Officials at the Serlui power project say water levels in the dam have been rising since last May, and that the authorities are considering releasing water from the dam some time soon. The total capacity of the Serlui reservoir is 80 metres. Current water levels have already crossed the 55.07-metre mark.

The 12 MW Serlui mini hydel power project was only recently completed. The authorities plan to roll the first turbine of the dam by the end of this month. This will release 24 cubic metres of water from the dam, submerging the entire village of Builum.

The Mizoram government has asked the villagers to leave. Although, the government has assured them proper rehabilitation and compensation, the 24 families complain they have not received adequate compensation.

Undervaluation of land

“The government sent a team of surveyors to assess the total value of our lands towards the end of last year. However, their estimate is not acceptable to us. As per the estimate of the surveyors, I was offered only Rs 700 per bigha for my 9 bighas of cultivable land,” says Rainiana, a resident of the village. According to him, the present value of cultivable land in Biulum is no less than Rs 40,000 per bigha.

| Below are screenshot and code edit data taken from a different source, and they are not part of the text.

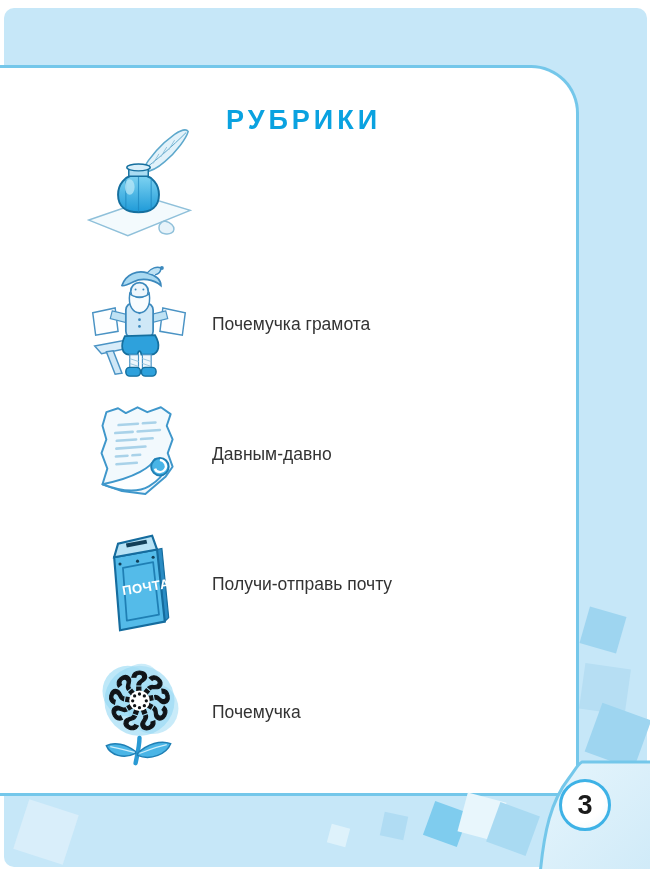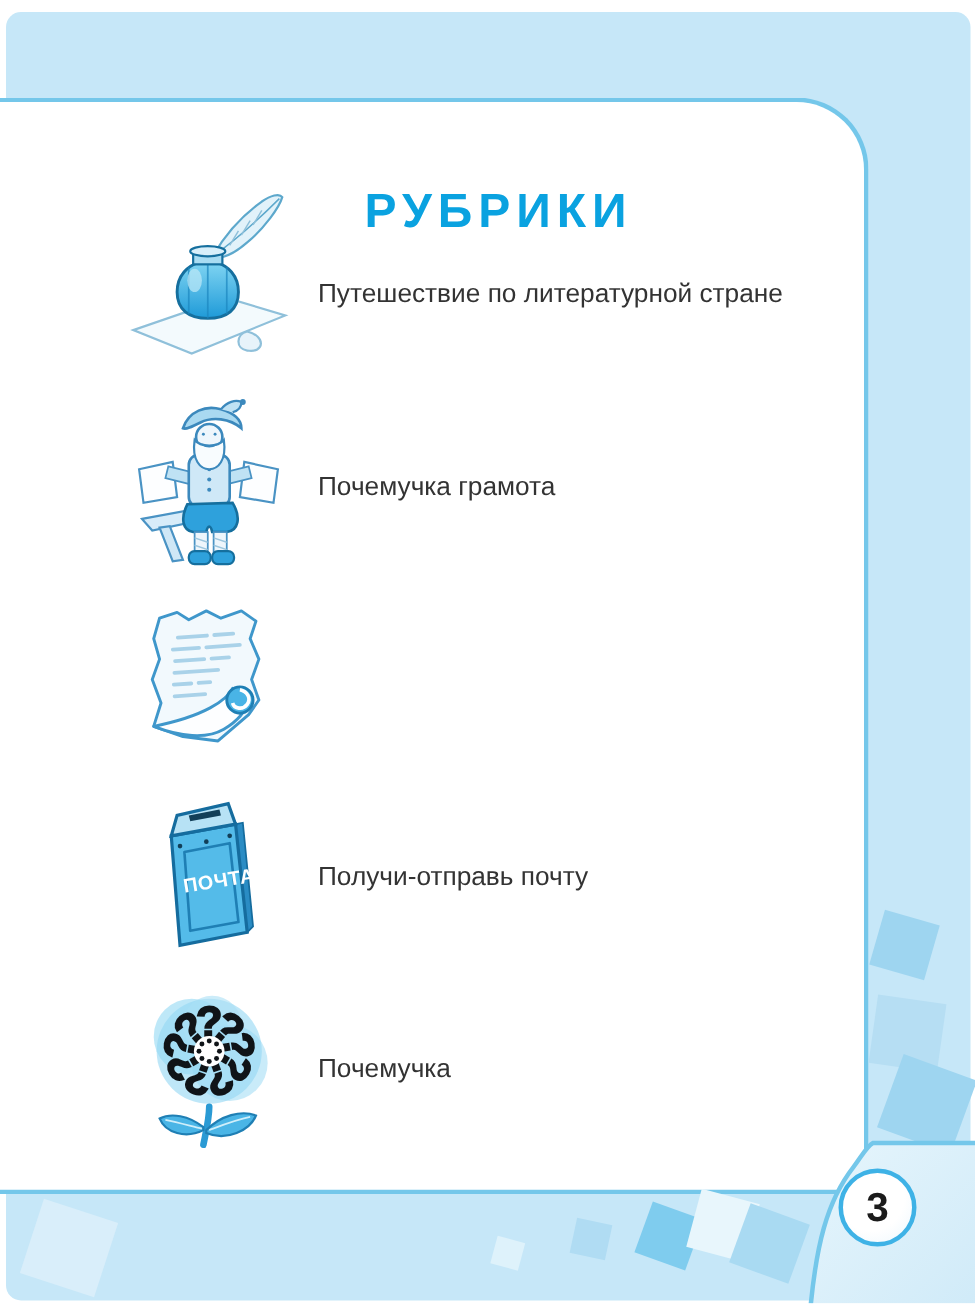--- a/index.html
+++ b/index.html
@@ -10,22 +10,22 @@
   .page-bg{
     position:absolute;left:4px;top:8px;right:3px;bottom:2px;
     background:#c6e7f8;border-radius:10px;
   }
   .panel{
     position:absolute;left:0;top:65px;width:579px;height:731px;
     background:#ffffff;border:3px solid #74c7ea;border-left:none;
     border-radius:0 48px 0 0;box-sizing:border-box;
   }
   .title{
-    position:absolute;left:226px;top:105px;margin:17px;
-    font-size:32px;font-weight:800;letter-spacing:4px;color:#0aa2e0;
+    position:absolute;left:226px;top:105px;margin:0;
+    font-size:27px;font-weight:800;letter-spacing:4px;color:#0aa2e0;
   }
   .rubric-row{
     position:absolute;left:0;width:580px;height:132px;
     display:flex;align-items:center;
   }
   .icon-box{
     flex:none;width:118px;height:126px;margin-left:80px;
     display:flex;align-items:center;justify-content:center;
   }
   .icon-box.lift{margin-top:-22px;}
@@ -69,21 +69,20 @@
         <path d="M60 46 C68 32 80 18 94 8 C100 4 106 2 108 5 C106 12 96 26 84 36 C76 43 68 48 60 46 Z" fill="#e2f2fa" stroke="#5da8cc" stroke-width="1.5"></path>
         <path d="M61 45 C74 36 92 20 106 6" stroke="#5da8cc" stroke-width="1" fill="none"></path>
         <path d="M72 38 L78 28 M80 31 L86 21 M88 24 L94 14" stroke="#8fc0da" stroke-width="1" fill="none"></path>
         <path d="M36 70 C36 58 44 52 50 50 L64 50 C70 52 78 58 78 70 C78 82 70 88 57 88 C44 88 36 82 36 70 Z" fill="url(#inkG)" stroke="#156f9e" stroke-width="2"></path>
         <path d="M44 53 L44 85 M57 50 L57 88 M70 53 L70 85" stroke="#1b86bf" stroke-width="1.2" fill="none" opacity="0.7"></path>
         <ellipse cx="48" cy="62" rx="5" ry="8" fill="#bfe9f8" opacity="0.7"></ellipse>
         <rect x="47" y="42" width="20" height="9" fill="#a9dcf2" stroke="#156f9e" stroke-width="1.5"></rect>
         <ellipse cx="57" cy="42" rx="12" ry="3.5" fill="#d8effa" stroke="#156f9e" stroke-width="1.5"></ellipse>
       </svg>
     </div>
-    <div class="rubric-label">Путешествие по литературной стране</div>
   </div>
 
   <div class="rubric-row" style="top:259px">
     <div class="icon-box">
       <svg width="112" height="124" viewBox="0 0 115 125">
         <polygon points="12,84 50,77 57,84 19,92" fill="#d8ecf9" stroke="#4a93c4" stroke-width="1.5"></polygon>
         <polygon points="24,90 31,89 40,112 33,113" fill="#cfe7f6" stroke="#4a93c4" stroke-width="1.5"></polygon>
         <polygon points="10,50 33,45 36,69 13,73" fill="#fdfeff" stroke="#4a93c4" stroke-width="1.5"></polygon>
         <polygon points="82,45 105,50 102,73 79,69" fill="#fdfeff" stroke="#4a93c4" stroke-width="1.5"></polygon>
         <polygon points="30,48 46,52 44,60 28,56" fill="#bfe2f4" stroke="#4a93c4" stroke-width="1.2"></polygon>
@@ -121,20 +120,21 @@
           <path d="M35 44 H55 M60 44 H72"></path>
           <path d="M34 52 H64"></path>
           <path d="M33 60 H45 M50 60 H58"></path>
           <path d="M33 68 H54"></path>
         </g>
         <path d="M20 90 C38 97 56 99 68 92 C78 86 83 80 84 73 L74 64 C70 72 55 83 20 90 Z" fill="#fdfeff" stroke="#3f97cb" stroke-width="2" stroke-linejoin="round"></path>
         <circle cx="79" cy="72" r="9" fill="#49b4e6" stroke="#1f7fb4" stroke-width="2"></circle>
         <path d="M79 65 C84 66 87 71 84 75 C81 79 75 78 74 74" fill="none" stroke="#ffffff" stroke-width="2.5"></path>
       </svg>
     </div>
+    <div class="rubric-label">Давным-давно</div>
   </div>
 
   <div class="rubric-row" style="top:519px">
     <div class="icon-box">
       <svg width="112" height="124" viewBox="0 0 115 125">
         <polygon points="76,26 84,100 88,96 81,25" fill="#2a8cc4" stroke="#156c9e" stroke-width="1.2"></polygon>
         <polygon points="32,34 76,26 84,100 38,109" fill="#54bbe9" stroke="#156c9e" stroke-width="2.2"></polygon>
         <polygon points="32,34 76,26 71,12 36,20" fill="#b7e2f5" stroke="#156c9e" stroke-width="2.2"></polygon>
         <polygon points="44,20 65,16 66,20 45,24" fill="#123f58"></polygon>
         <polygon points="41,45 72,39 78,93 45,99" fill="none" stroke="#1f7fb4" stroke-width="1.8" stroke-linejoin="round"></polygon>

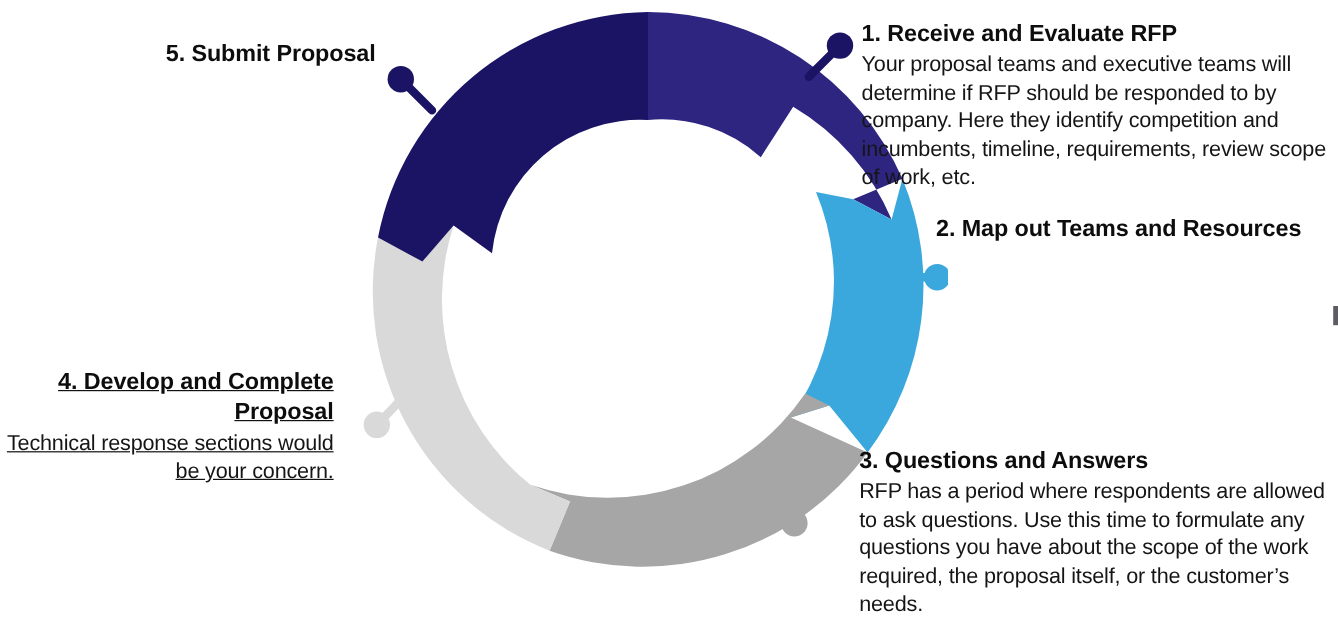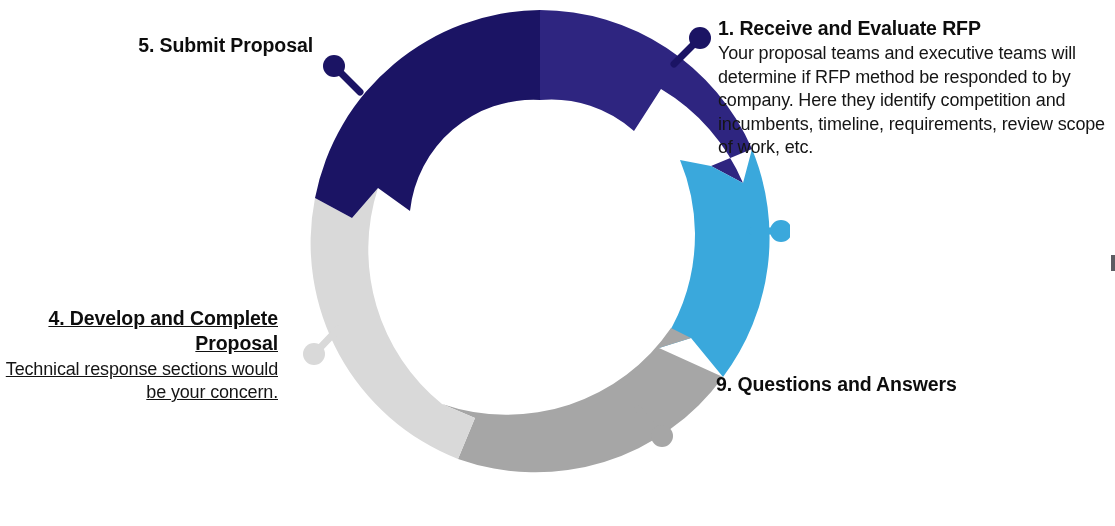--- a/index.html
+++ b/index.html
@@ -140,28 +140,30 @@
 
     <g>
       <line x1="70" y1="100" x2="48" y2="78" stroke="#1B1464" stroke-width="7" stroke-linecap="round"></line>
       <circle cx="44" cy="74" r="11" fill="#1B1464"></circle>
     </g>
 
   </svg>
 
   <div class="callout align-left" id="callout-1">
     <p class="c-title">1. Receive and Evaluate RFP</p>
-    <p class="c-body">Your proposal teams and executive teams will determine if RFP method be responded to by company. Here they identify competition and incumbents, timeline, requirements, review scope of work, etc.</p>
+    <p class="c-body">Your proposal teams and executive teams will determine if RFP should be responded to by company. Here they identify competition and incumbents, timeline, requirements, review scope of work, etc.</p>
   </div>
 
   <div class="callout align-left" id="callout-2">
+    <p class="c-title">2. Map out Teams and Resources</p>
   </div>
 
   <div class="callout align-left" id="callout-3">
-    <p class="c-title">9. Questions and Answers</p>
+    <p class="c-title">3. Questions and Answers</p>
+    <p class="c-body">RFP has a period where respondents are allowed to ask questions. Use this time to formulate any questions you have about the scope of the work required, the proposal itself, or the customer’s needs.</p>
   </div>
 
   <div class="callout align-right" id="callout-4">
     <p class="c-title">4. Develop and Complete Proposal</p>
     <p class="c-body">Technical response sections would be your concern.</p>
   </div>
 
   <div class="callout align-right" id="callout-5">
     <p class="c-title">5. Submit Proposal</p>
   </div>

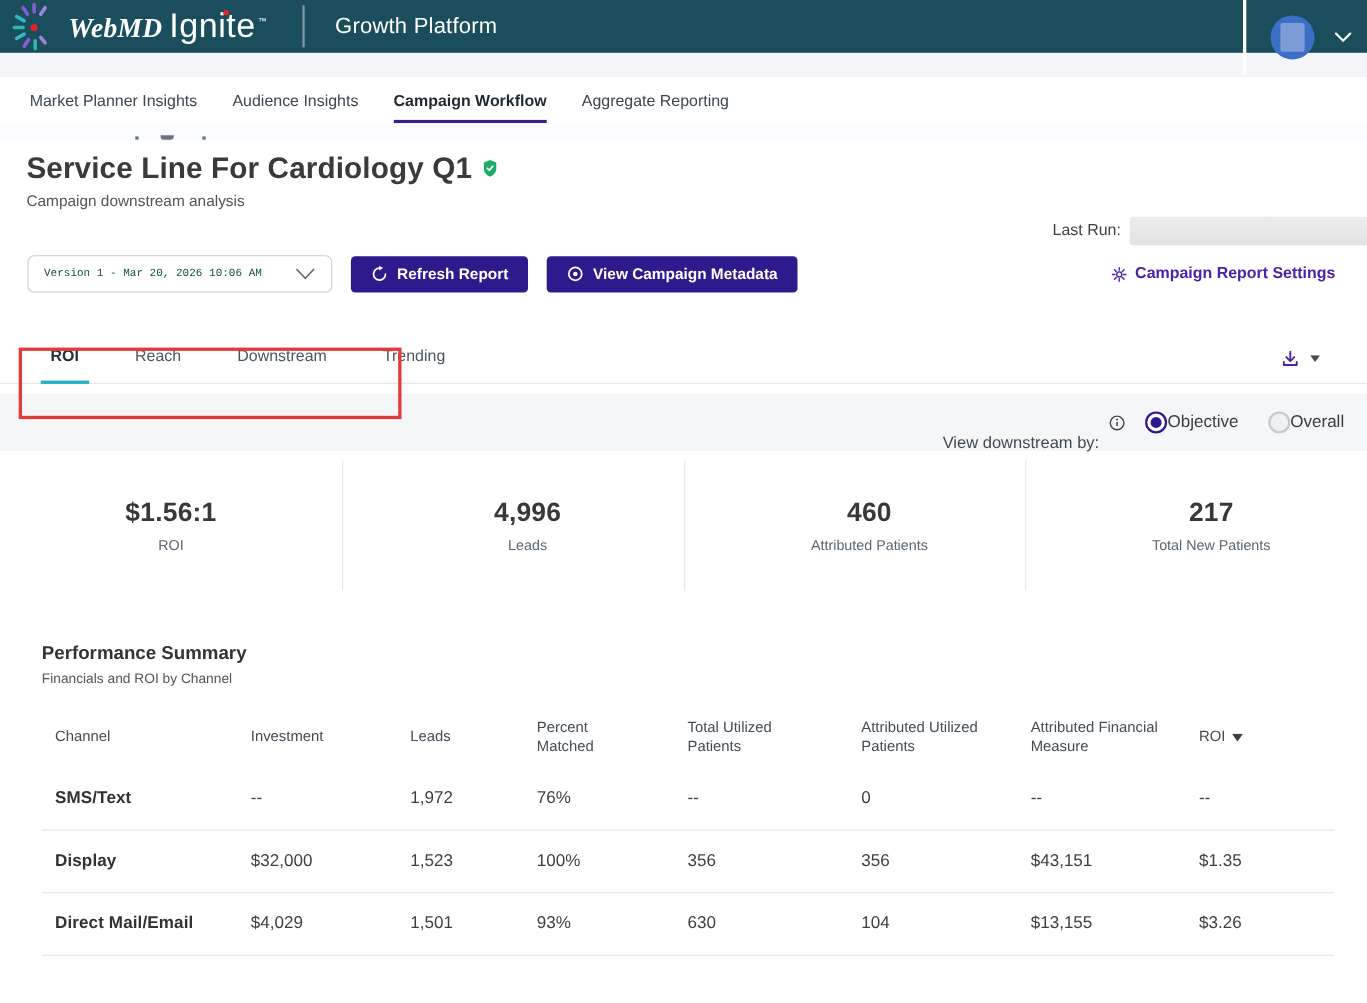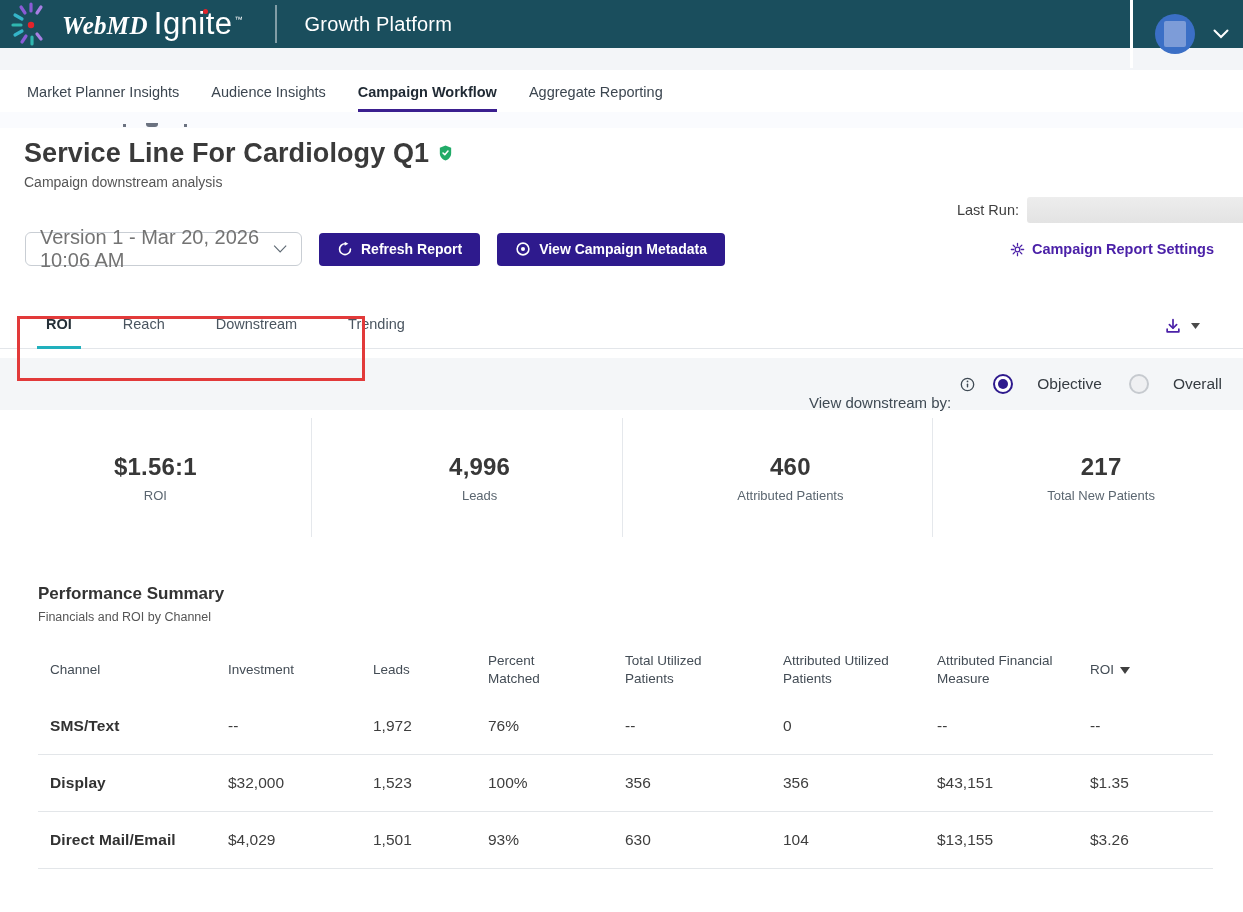--- a/index.html
+++ b/index.html
@@ -39,38 +39,38 @@
   .page-subtitle { margin:4px 0 0 24px; font-size:14px; color:#555; height:18px; }
 
   
   .lastrun-row { margin-top:4px; height:28px; display:flex; justify-content:flex-end; align-items:center; gap:8px; }
   .lastrun-label { font-size:14.5px; color:#3F3F3F; }
   .lastrun-redacted { width:216px; height:26px; background:linear-gradient(180deg,#ededed,#e3e3e3); border-radius:3px 0 0 3px; }
 
   
   .controls-row { margin-top:8px; height:34px; display:flex; align-items:center; padding-left:25px; }
   .version-select { width:277px; height:34px; border:1px solid #C9CED4; border-radius:6px; background:#fff; display:flex; align-items:center; justify-content:space-between; padding:0 14px; cursor:pointer; }
-  .version-text { font-size:20px; color:#737373; }
+  .version-text { font-size:10px; color:#14532d;font-family:Liberation Mono, monospace; }
   .btn { height:33px; display:flex; align-items:center; gap:8px; background:#2E1A8D; color:#fff; border:none; border-radius:4px; font-size:14px; font-weight:700; padding:0 18px; cursor:pointer; font-family:inherit; }
   .btn.refresh { margin-left:17px; }
   .btn.metadata { margin-left:17px; }
   .settings-link { margin-left:auto; margin-right:29px; display:flex; align-items:center; gap:7px; color:#4B21A8; font-size:14.5px; font-weight:700; cursor:pointer; }
 
   
   .report-tabs-row { margin-top:38px; height:45px; display:flex; align-items:stretch; gap:33px; padding-left:37px; border-bottom:1px solid #E3E6EA; position:relative; }
   .rtab { display:flex; align-items:center; font-size:14.5px; color:#4A5560; cursor:pointer; border-bottom:3px solid transparent; margin-bottom:-1px; padding:0 9px 2px 9px; }
   .rtab.active { color:#253038; font-weight:700; border-bottom-color:#21B0BD; }
   .download-group { margin-left:auto; margin-right:43px; display:flex; align-items:center; gap:9px; cursor:pointer; }
 
   .annotation-box { position:absolute; left:17px; top:316px; width:348px; height:65px; border:3px solid #E23A3A; pointer-events:none; z-index:5; }
 
   
   .downstream-band { margin-top:9px; height:52px; background:#F4F6F8; display:flex; align-items:center; justify-content:flex-end; padding-right:21px; gap:9px; }
   .downstream-label { font-size:15px; color:#3F4A54;margin-top:36px; }
-  .radio-option { display:flex; align-items:center; gap:24px; cursor:pointer; margin-left:9px; }
+  .radio-option { display:flex; align-items:center; gap:0; cursor:pointer; margin-left:9px; }
   .radio-circle { width:20px; height:20px; border-radius:50%; position:relative; }
   .radio-circle.selected { border:2px solid #2E1A8D; background:#fff; }
   .radio-circle.selected::after { content:""; position:absolute; left:3px; top:3px; width:10px; height:10px; border-radius:50%; background:#2E1A8D; }
   .radio-circle.unselected { border:2px solid #C6CACF; background:#EFF0F2; }
   .radio-label { font-size:15.5px; color:#363C42; }
   .radio-option + .radio-option { margin-left:18px; }
 
   
   .kpi-row { margin-top:8px; height:119px; display:grid; grid-template-columns:repeat(4,1fr); }
   .kpi-cell { display:flex; flex-direction:column; align-items:center; justify-content:center; gap:7px; }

“I refused to bribe the surveyors to do an estimate of my land. Other people in the village bribed them and they got several lakhs of rupees as compensation for their land,” Rainiana says.


“The government assured us that we would be rehabilitated in another village called Bokhlang in the same district. However, we were given only Rs 1.5 lakh to build a house. It is not enough.”

Saihnua (62), also a farmer, alleges that surveyors submitted misleading reports to the government.

“While some people received compensation of up to Rs 5 lakh for their land, others with similar land were offered only Rs 700 per bigha. Zohmingphanga was offered only Rs 2 lakh for his 21 bighas of cultivable land and 12 bighas of fish pond, which is much less than its value,” he said.

Braving the water

And so the 24 families have decided to brave the dam waters as a protest against the district administration’s failure to provide them adequate compensation for their lands.

“We are not going to accept this, and we are not vacating the village even if they release the water,” Saihnua says defiantly.

R Saihnua says: “There have been severe discrepancies in disbursing compensation and rehabilitation to the project-affected people. We are not going to leave the village until our people are given adequate compensation for their lands. We are ready to die when the authorities release water from the dam.”
Chief engineer of the Serlui project, C L Thangliana says: “We had given a notification asking the villagers to vacate Builum as the department had to release water from the dam. However, some of them have refused to agree to the compensation package.”

Thangliana did not comment further as the issue of compensation is being dealt with by the Kolasib district administration.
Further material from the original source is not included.